Fitness- A general state of good health, especially as a result of exercise and proper nutrition. Mental and emotional health is an important part of over all fitness, though your body may be physically fit, if you are not balanced in your mind and emotions you do not possess overall fitness.
Target Heart Rate-Desired range of heart rate reached during aerobic exercise, which enables ones heart and lungs to receive the most benefit from a work out .65%-85% of max heart rate.
Heart Rate-Number of contractions (heart beats) of the heart in one minute or expressed as “beats per minute (bpm)
Aerobic-A form of exercise that increase the need for oxygen
Strength-The ability of a person to apply force on an object
Endurance-The ability of a person to apply force for a long period of time
Cardiorespiratory- How the body delivers oxygen and nutrients needed for physical activity, and transports waste products from the cells.
Regularity- To achieve a training effect, you must exercise frequently. You should exercise each of the 3 fitness components at least three times a week.

Progression- The intensity (how hard) and/or duration (how long) of exercise must gradually increase to improve the level of fitness.

Balance- To be effective, a program should include activities that address all the fitness components, since overemphasizing any one of them may hurt the others.

Variety- Providing a variety of activities reduces boredom and increases motivation and progress.

Specificity- Training must be geared toward specific goals. For example, people become better runners if their training emphasizes running. Although swimming is great exercise, it does not improve a 2-mile-run time as much as a running program does.

Recovery- A hard day of training for a given component of fitness should be followed by an easier training day or rest day for that component and/or muscle group(s) to help permit recovery.
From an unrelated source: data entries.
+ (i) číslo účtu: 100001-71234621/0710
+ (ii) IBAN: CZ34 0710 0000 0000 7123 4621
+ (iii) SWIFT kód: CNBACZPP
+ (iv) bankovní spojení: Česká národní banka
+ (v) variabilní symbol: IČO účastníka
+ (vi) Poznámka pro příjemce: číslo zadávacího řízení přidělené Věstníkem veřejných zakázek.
Another way to allow recovery is to alternate the muscle groups exercised every other day, especially when training for strength and/or muscle endurance.

Overload- The workload of each exercise session must exceed the normal demands placed on the body in order to bring about a training effect.
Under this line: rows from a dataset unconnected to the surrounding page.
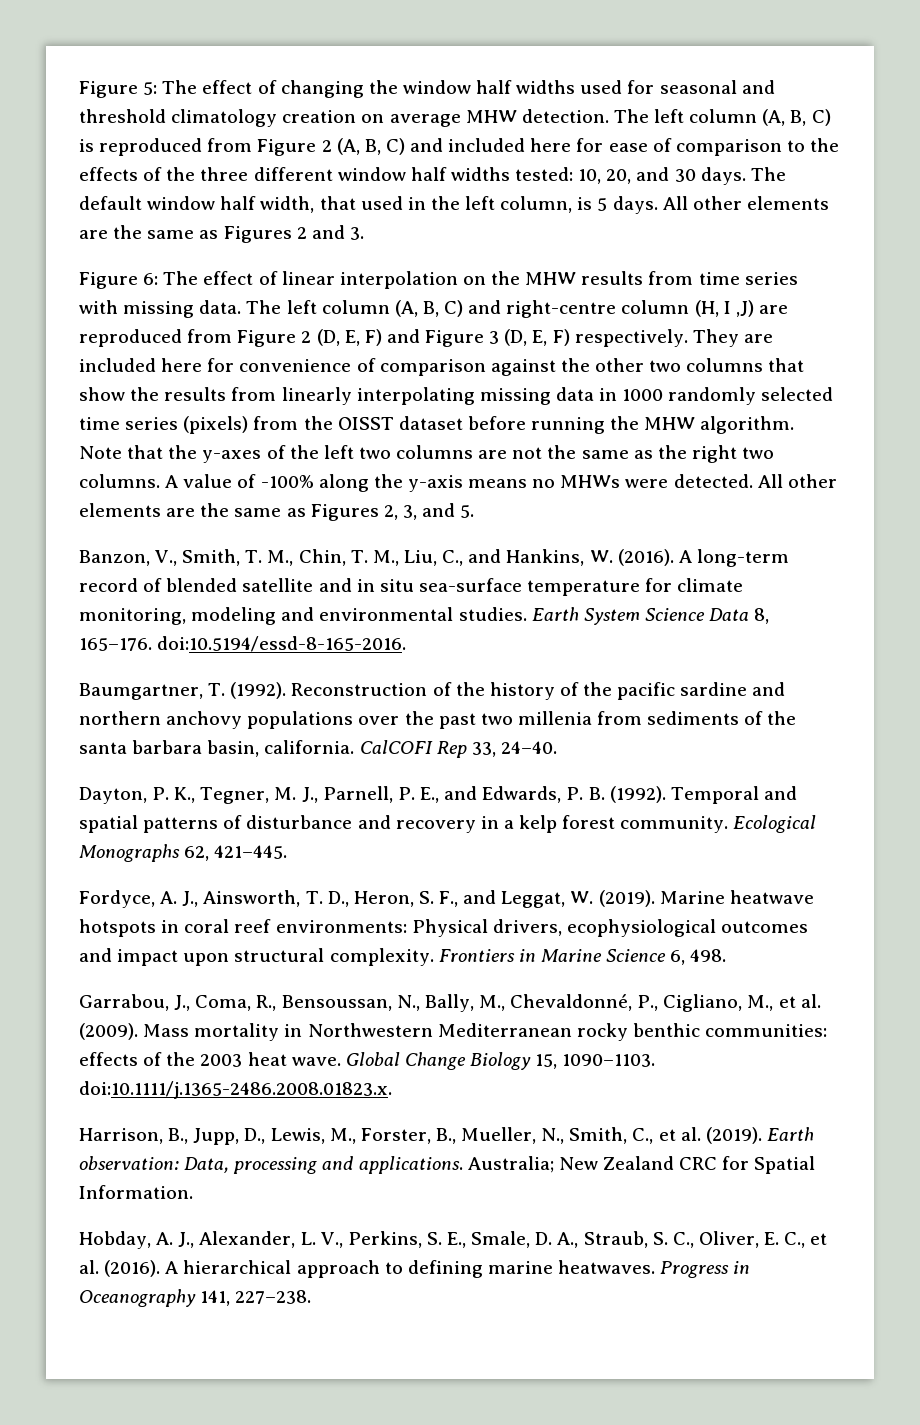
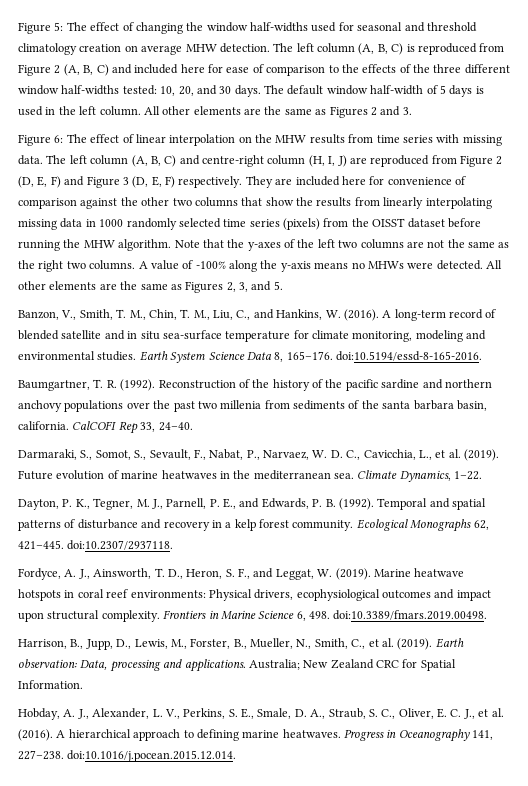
- Figure 5: The effect of changing the window half widths used for seasonal and threshold climatology creation on average MHW detection.
+ Figure 5: The effect of changing the window half-widths used for seasonal and threshold climatology creation on average MHW detection.
- The left column (A, B, C) is reproduced from Figure 2 (A, B, C) and included here for ease of comparison to the effects of the three different window half widths tested: 10, 20, and 30 days.
+ The left column (A, B, C) is reproduced from Figure 2 (A, B, C) and included here for ease of comparison to the effects of the three different window half-widths tested: 10, 20, and 30 days.
- The default window half width, that used in the left column, is 5 days.
+ The default window half-width of 5 days is used in the left column.
- The left column (A, B, C) and right-centre column (H, I ,J) are reproduced from Figure 2 (D, E, F) and Figure 3 (D, E, F) respectively.
+ The left column (A, B, C) and centre-right column (H, I, J) are reproduced from Figure 2 (D, E, F) and Figure 3 (D, E, F) respectively.
- Baumgartner, T. (1992).
+ Baumgartner, T. R. (1992).
+ Darmaraki, S., Somot, S., Sevault, F., Nabat, P., Narvaez, W. D. C., Cavicchia, L., et al. (2019). Future evolution of marine heatwaves in the mediterranean sea. Climate Dynamics, 1–22.
- Ecological Monographs 62, 421–445.
+ Ecological Monographs 62, 421–445. doi:10.2307/2937118.
- Frontiers in Marine Science 6, 498.
- Garrabou, J., Coma, R., Bensoussan, N., Bally, M., Chevaldonné, P., Cigliano, M., et al. (2009). Mass mortality in Northwestern Mediterranean rocky benthic communities: effects of the 2003 heat wave. Global Change Biology 15, 1090–1103. doi:10.1111/j.1365-2486.2008.01823.x.
+ Frontiers in Marine Science 6, 498. doi:10.3389/fmars.2019.00498.
- Hobday, A. J., Alexander, L. V., Perkins, S. E., Smale, D. A., Straub, S. C., Oliver, E. C., et al. (2016).
+ Hobday, A. J., Alexander, L. V., Perkins, S. E., Smale, D. A., Straub, S. C., Oliver, E. C. J., et al. (2016).
- Progress in Oceanography 141, 227–238.
+ Progress in Oceanography 141, 227–238. doi:10.1016/j.pocean.2015.12.014.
Body Composition- The % of the body weight that is fat compared to lean muscle, bones, and fluid.

Frequency- How often you exercising

Intensity- How hard you exercise

Time- How long you exercise

Type- What kind of exercise are you doing.
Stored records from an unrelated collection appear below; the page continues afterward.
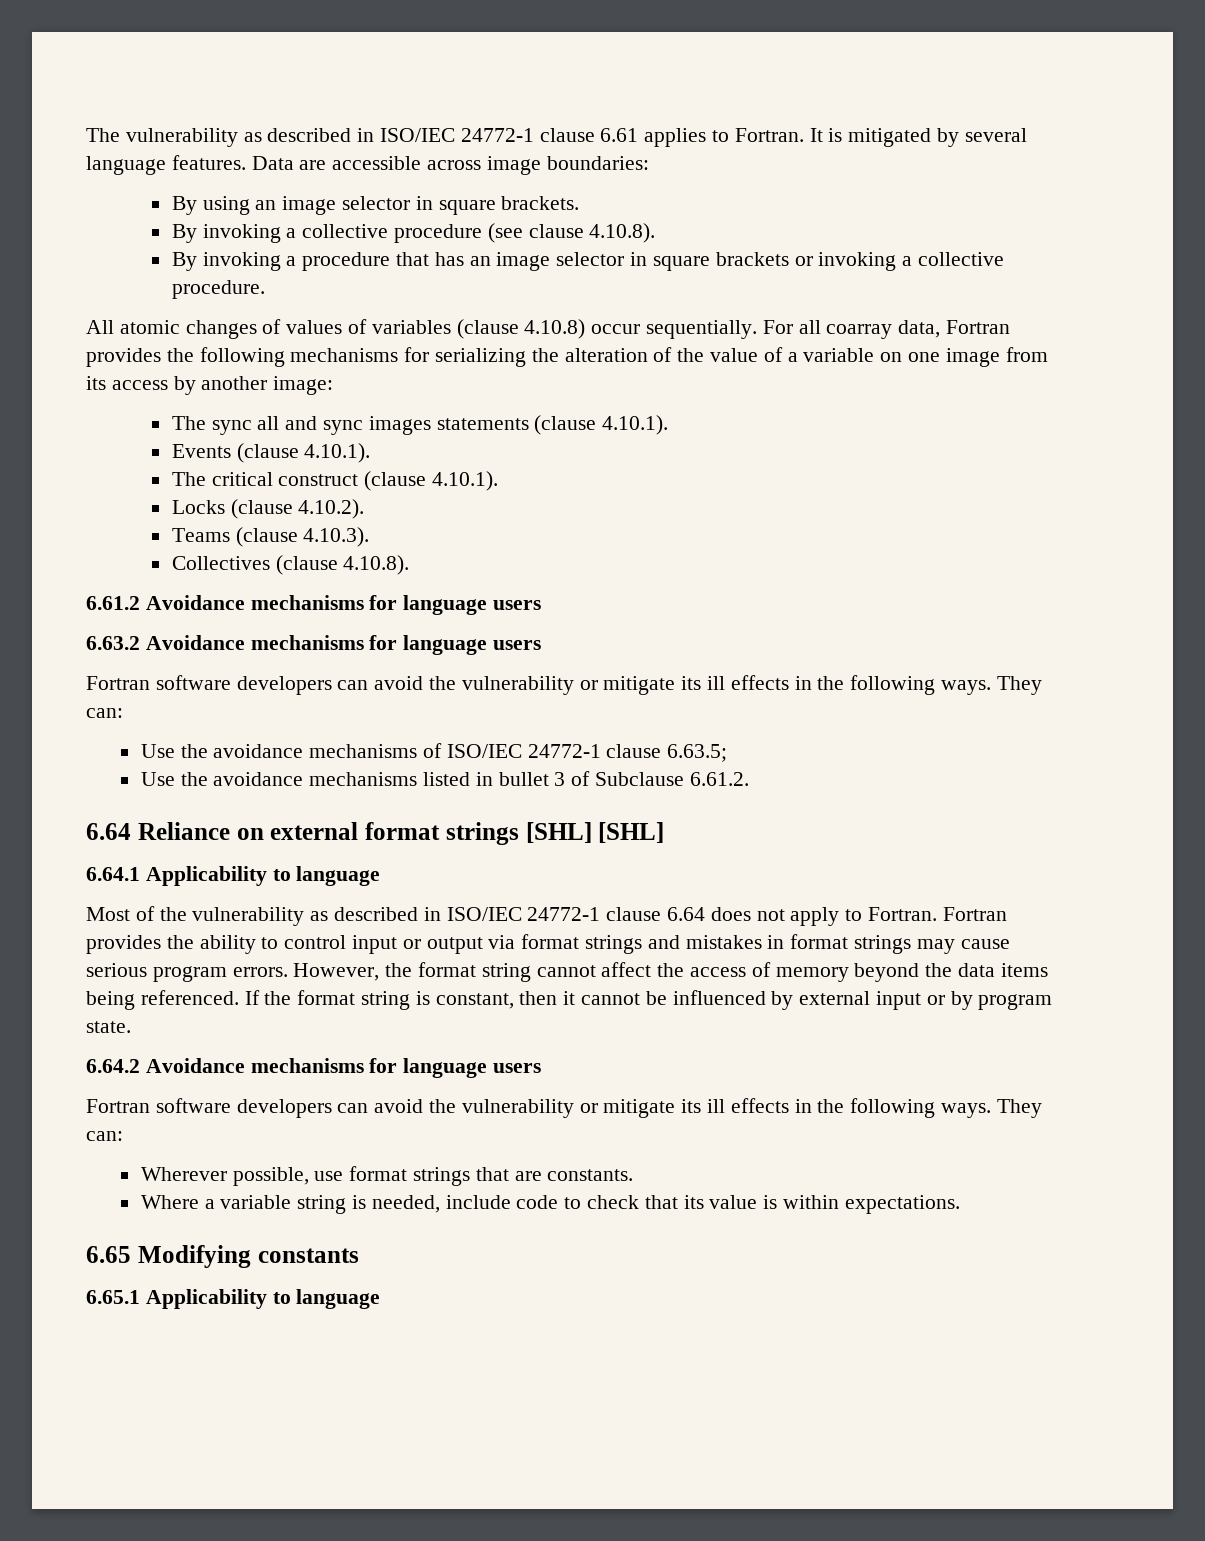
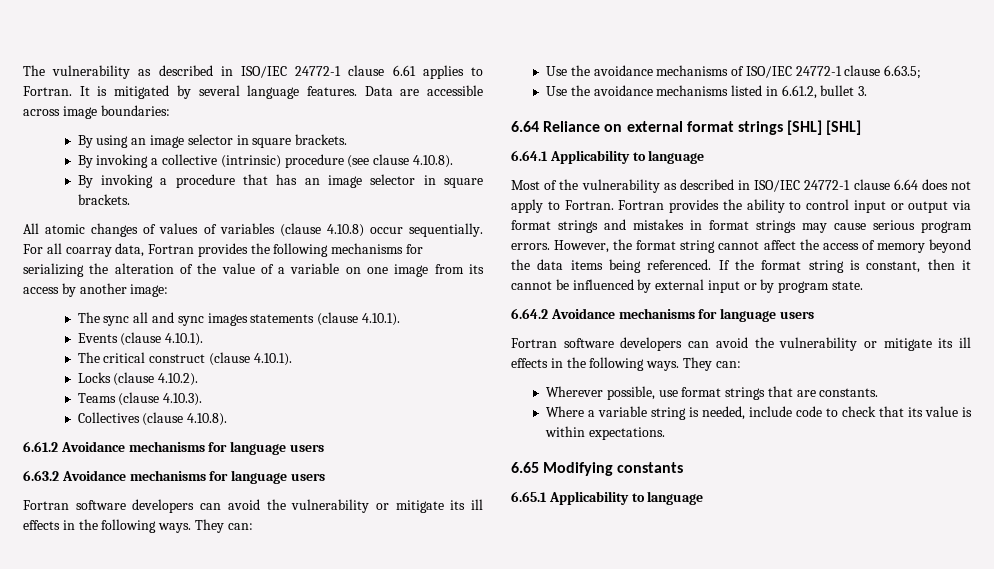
- By invoking a collective procedure (see clause 4.10.8).
+ By invoking a collective (intrinsic) procedure (see clause 4.10.8).
- By invoking a procedure that has an image selector in square brackets or invoking a collective procedure.
+ By invoking a procedure that has an image selector in square brackets.
- Use the avoidance mechanisms listed in bullet 3 of Subclause 6.61.2.
+ Use the avoidance mechanisms listed in 6.61.2, bullet 3.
Basic Fitness Components- How exercises are grouped into different categories.

Cardiovascular-Refers to the function of the heart, arteries, and veins
Muscular- Effecting the muscles
Flexibility- Capable of bending or stretching without breaking
Agility- Being able to change directions quickly and easily
Warm Up- A period or act of preparation for an exercise session
Cool Down- A period or act of recovery from an exercise session

Anaerobic-Activity done in short, fast bursts in which the heart cannot supply blood and oxygen as fast as muscles use it.

Interval-Periods of exercise followed by periods of rest.

Metabolism-The amount of energy required to maintain the body of an individual in a resting state.

Body Mass Index-Ratio that allows you to assess your body size in relation to your height and weight.

Dynamic- Relating to forces producing movement.

Static- Relating to forces that are not moving

Plyometric- A type of exercise training designed to produce fast, powerful
Movements.

Resistance Training- A form of exercise in which each effort is performed against a
Specific opposing force.

Exertion- Vigorous action with high intensity.